«Заклинание» — произведение, отмеченное редкостной густотой элегических формул. Здесь как будто бы оживают на короткий срок и схемы лирических ситуаций (клятва верности умершей возлюбленной, мольба о запредельном свидании), застывшие в результате многочисленных повторений, стандартизованные традицией. Это тем более неожиданно, что в поздней пушкинской лирике уже завершается глубинная перестройка элегического жанра. Даже внешне, с точки зрения выбора жизненных сфер, он утрачивает традиционно четкую определенность своих границ. Пушкин в ту пору уже прощается с элегией. Неуклонно нарастающий в лирике 20-х годов процесс размывания жанровых барьеров, сближения замкнутых жанровых контекстов приводит в 30-е годы к созданию произведений («Осень», «Вновь я посетил…» и др.), образная система которых не может быть осмыслена путем соотнесения ее с эталонами конкретного лирического жанра.
И вот, прощаясь с элегией, Пушкин неожиданно изобильно воскрешает ее традиционный «реквизит». Конечно, поэт и прежде подключал элегическую стилистику, исподволь «снимая» ее, нейтрализуя ее внеиндивидуальный эффект действием принципиально новых способов построения лирической мысли. И, например, в стихотворении «Под небом голубым страны своей родной» (1826), близком к «Заклинанию» характером душевного конфликта, по верному наблюдению Лидии Гинзбург, «смысловое соотношение условно-поэтических формул перестроено изнутри неким психологическим противоречием»[40]. Однако эта перестройка носила еще отпечаток художественного поиска. Условность элегической ситуации была сломана резко. Несвойственные данному жанру сочетания слов, обусловленные новизной психологической коллизии, слишком очевидно разрежали действие привычных элегических сигналов. Да и сигналы эти были расставлены в композиции стиха более скупо, чем в позднем «Заклинании».

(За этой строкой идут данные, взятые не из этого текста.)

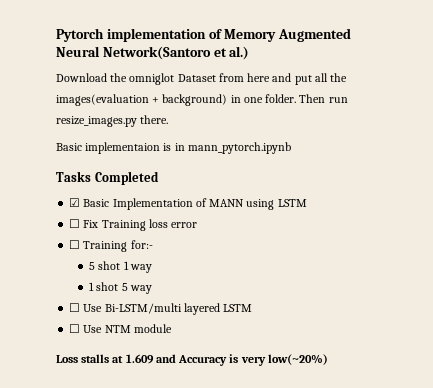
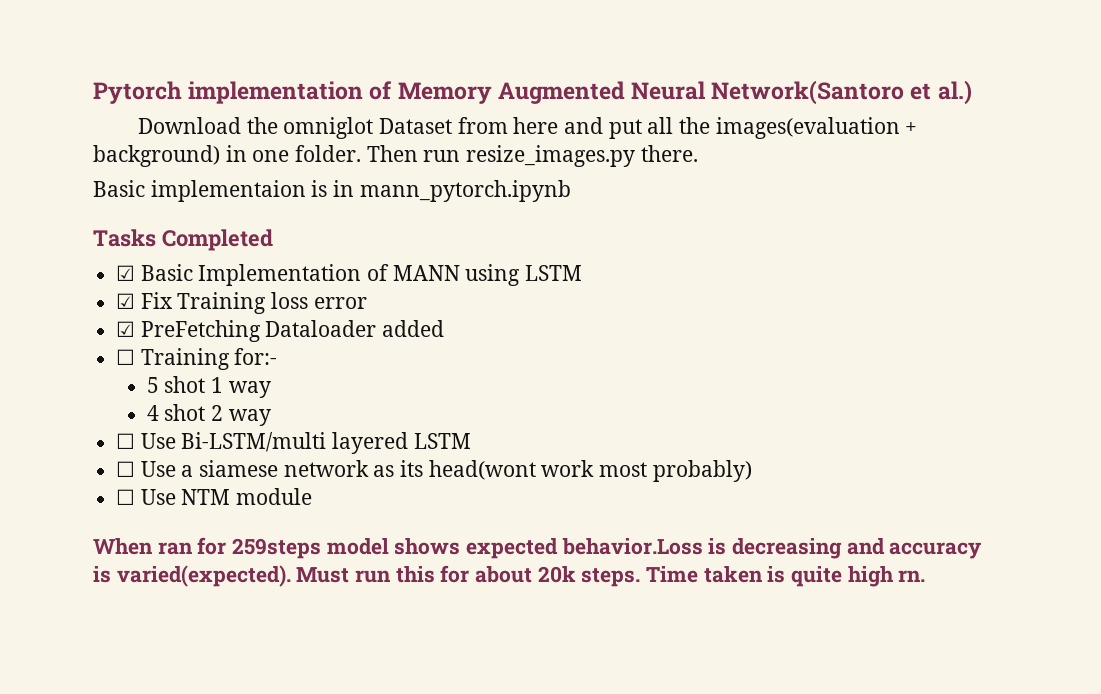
- ☐ Fix Training loss error
+ ☑ Fix Training loss error
+ ☑ PreFetching Dataloader added
- 1 shot 5 way
+ 4 shot 2 way
+ ☐ Use a siamese network as its head(wont work most probably)
  ☐ Use NTM module
- Loss stalls at 1.609 and Accuracy is very low(~20%)
+ When ran for 259steps model shows expected behavior.Loss is decreasing and accuracy is varied(expected). Must run this for about 20k steps. Time taken is quite high rn.

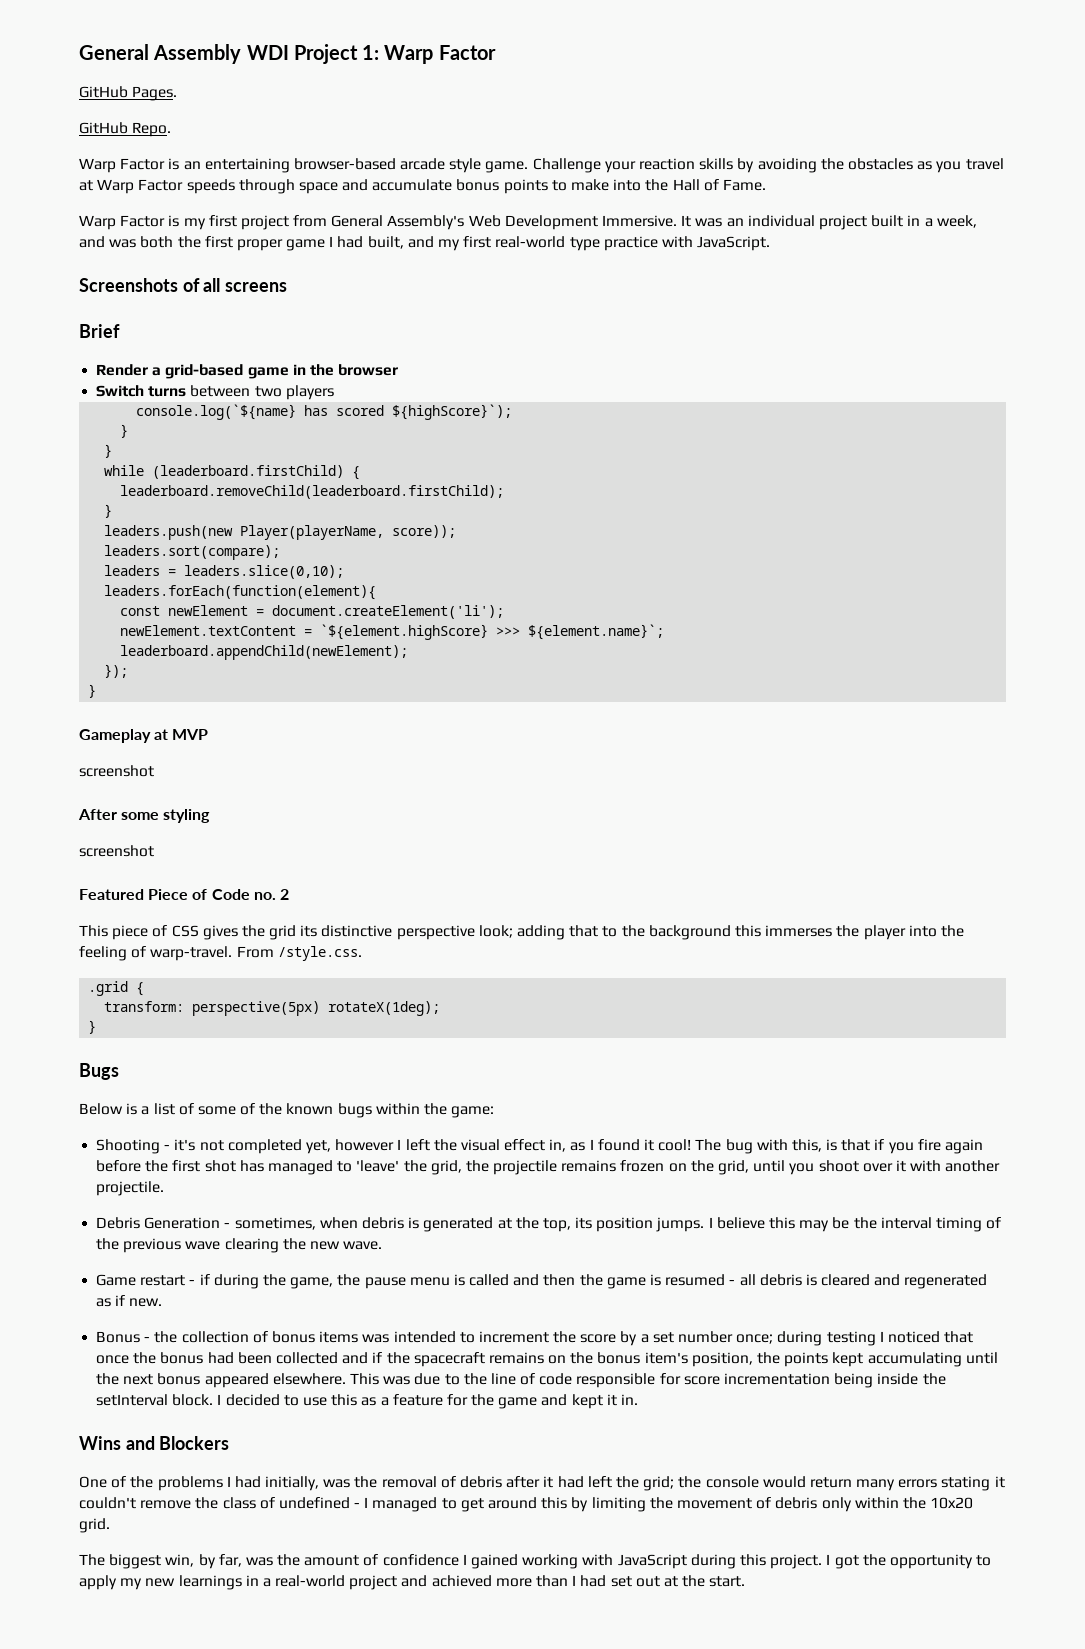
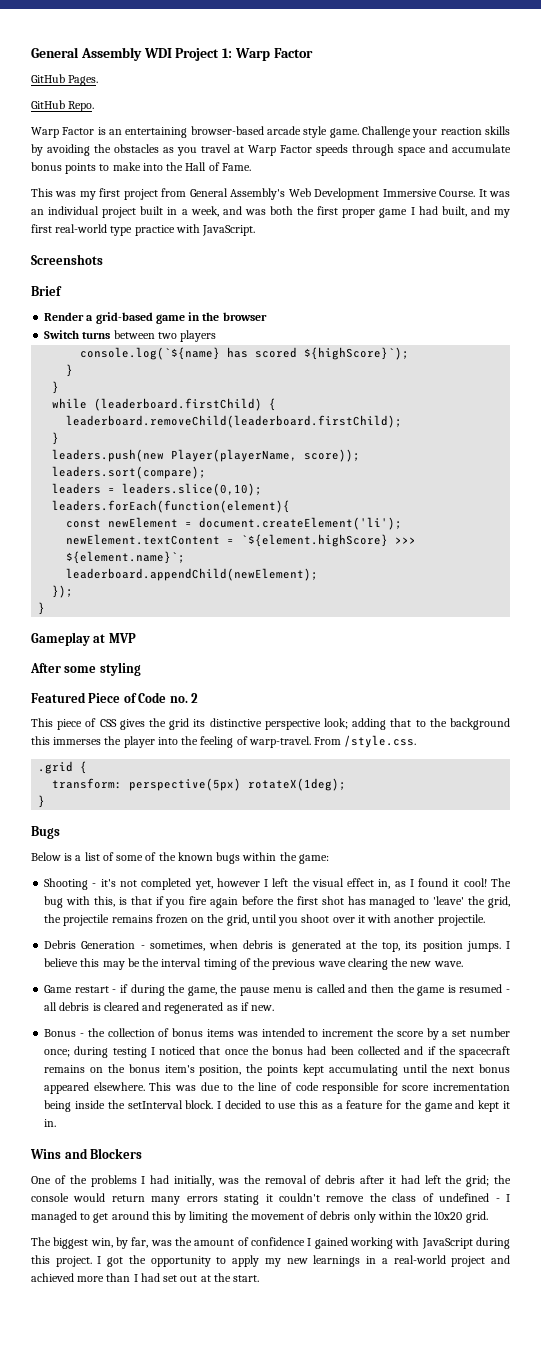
- Warp Factor is my first project from General Assembly's Web Development Immersive.
+ This was my first project from General Assembly's Web Development Immersive Course.
- Screenshots of all screens
+ Screenshots
  Gameplay at MVP
- screenshot
  After some styling
- screenshot

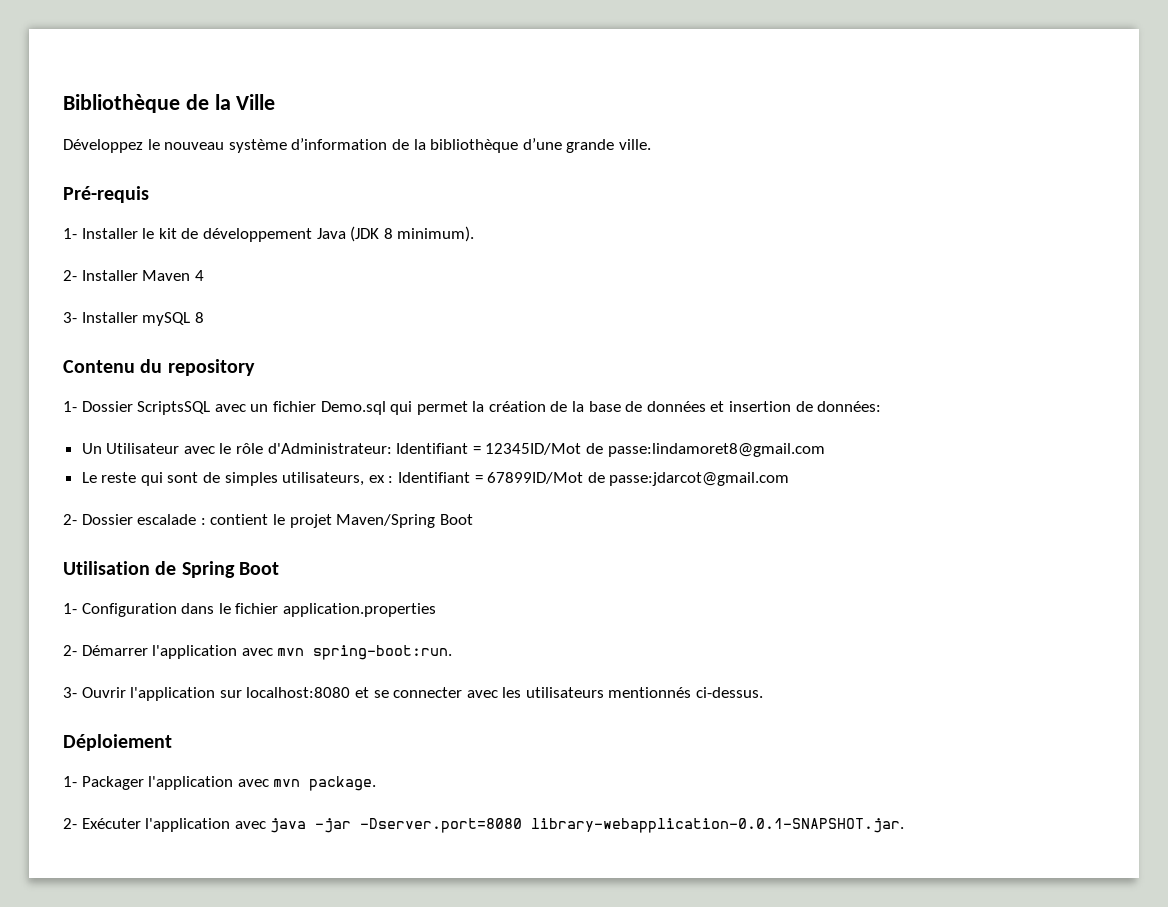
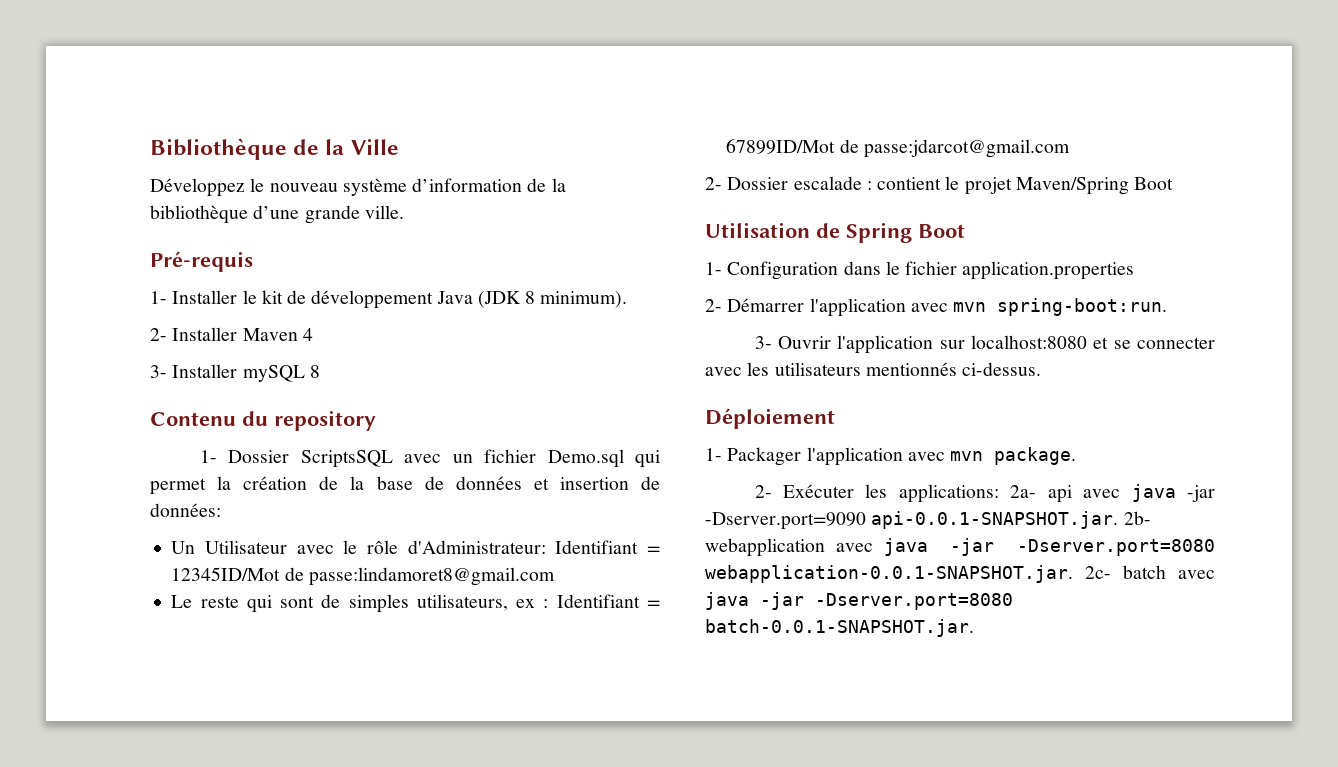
- 2- Exécuter l'application avec java -jar -Dserver.port=8080 library-webapplication-0.0.1-SNAPSHOT.jar.
+ 2- Exécuter les applications: 2a- api avec java -jar -Dserver.port=9090 api-0.0.1-SNAPSHOT.jar. 2b- webapplication avec java -jar -Dserver.port=8080 webapplication-0.0.1-SNAPSHOT.jar. 2c- batch avec java -jar -Dserver.port=8080 batch-0.0.1-SNAPSHOT.jar.

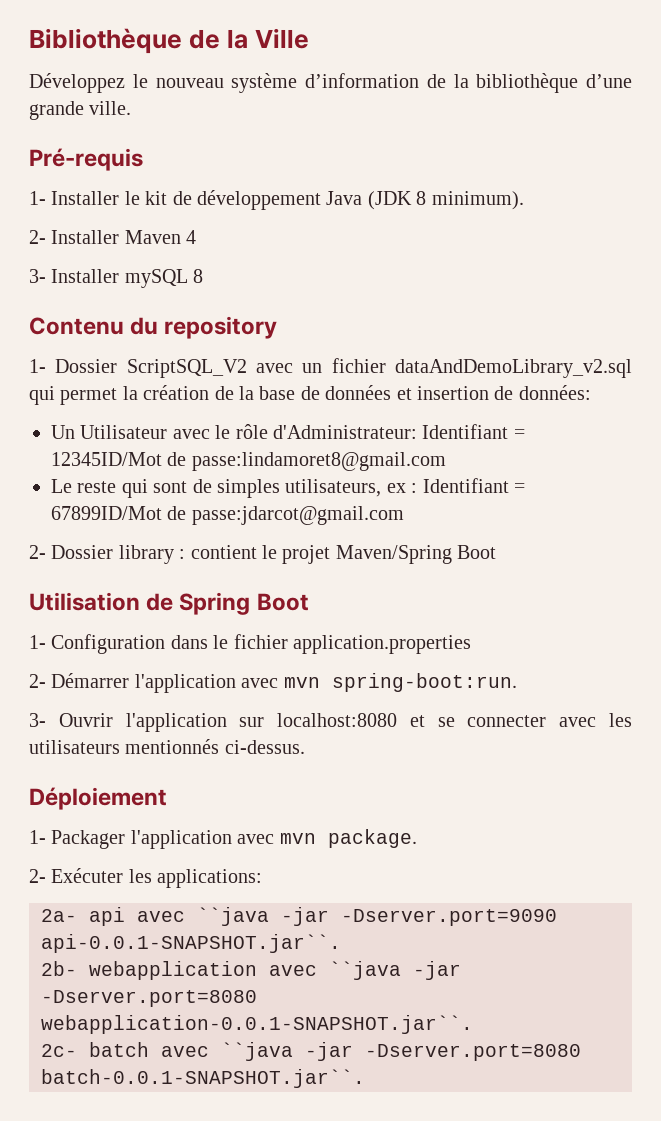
- 1- Dossier ScriptsSQL avec un fichier Demo.sql qui permet la création de la base de données et insertion de données:
+ 1- Dossier ScriptSQL_V2 avec un fichier dataAndDemoLibrary_v2.sql qui permet la création de la base de données et insertion de données:
- 2- Dossier escalade : contient le projet Maven/Spring Boot
+ 2- Dossier library : contient le projet Maven/Spring Boot
- 2- Exécuter les applications: 2a- api avec java -jar -Dserver.port=9090 api-0.0.1-SNAPSHOT.jar. 2b- webapplication avec java -jar -Dserver.port=8080 webapplication-0.0.1-SNAPSHOT.jar. 2c- batch avec java -jar -Dserver.port=8080 batch-0.0.1-SNAPSHOT.jar.
+ 2- Exécuter les applications:
+ 2a- api avec ``java -jar -Dserver.port=9090 api-0.0.1-SNAPSHOT.jar``.
+ 2b- webapplication avec ``java -jar -Dserver.port=8080 webapplication-0.0.1-SNAPSHOT.jar``.
+ 2c- batch avec ``java -jar -Dserver.port=8080 batch-0.0.1-SNAPSHOT.jar``.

Первое впечатление все же таково, что пушкинская элегия 1830 года воскрешает успешно изживаемые поэтом жанровые принципы стиля. Что ж, быть может, в поэтическом мышлении Пушкина тлел потаенный уголек рокового воспоминания, замкнувшего в себе отзвуки давней, трагически оборвавшейся страсти? И это воспоминание, вспыхивая время от времени, фатально тянуло за собой цепь привычных элегических ассоциаций? Или причина лишь в том, что путь новатора не укладывается в соблазнительные представления о прямолинейно-поступательной и неуклонной эволюции, не знающей срывов, попятных движений, переходов в другое русло, наконец, перерывов постепенности? Все это, возможно, и объясняло бы интересующий нас факт, если бы в «Заклинании» действительно имела место простая реставрация старых форм мышления.
Но в том-то и дело, что Пушкин здесь ни на йоту не отступает от найденных им способов воплощения эмоции, от предпринятого уже ранее пересмотра самой природы элегического переживания. И в том факте, что поэт обильно, быть может, обильнее, чем прежде, вводит в одно из своих поздних произведений реалии старой элегии, сказался не плен традиции, а, скорее, симптом окрепшей поэтической свободы в обращении с нею. Ведь структура элегии перестроена основательно и теперь ее новизне не угрожают даже скопления старых атрибутов: возросло сознание художественной власти над ними.
Поэтическая стихия старой элегии в «Заклинании» предстает, по существу, как стихия отчужденная.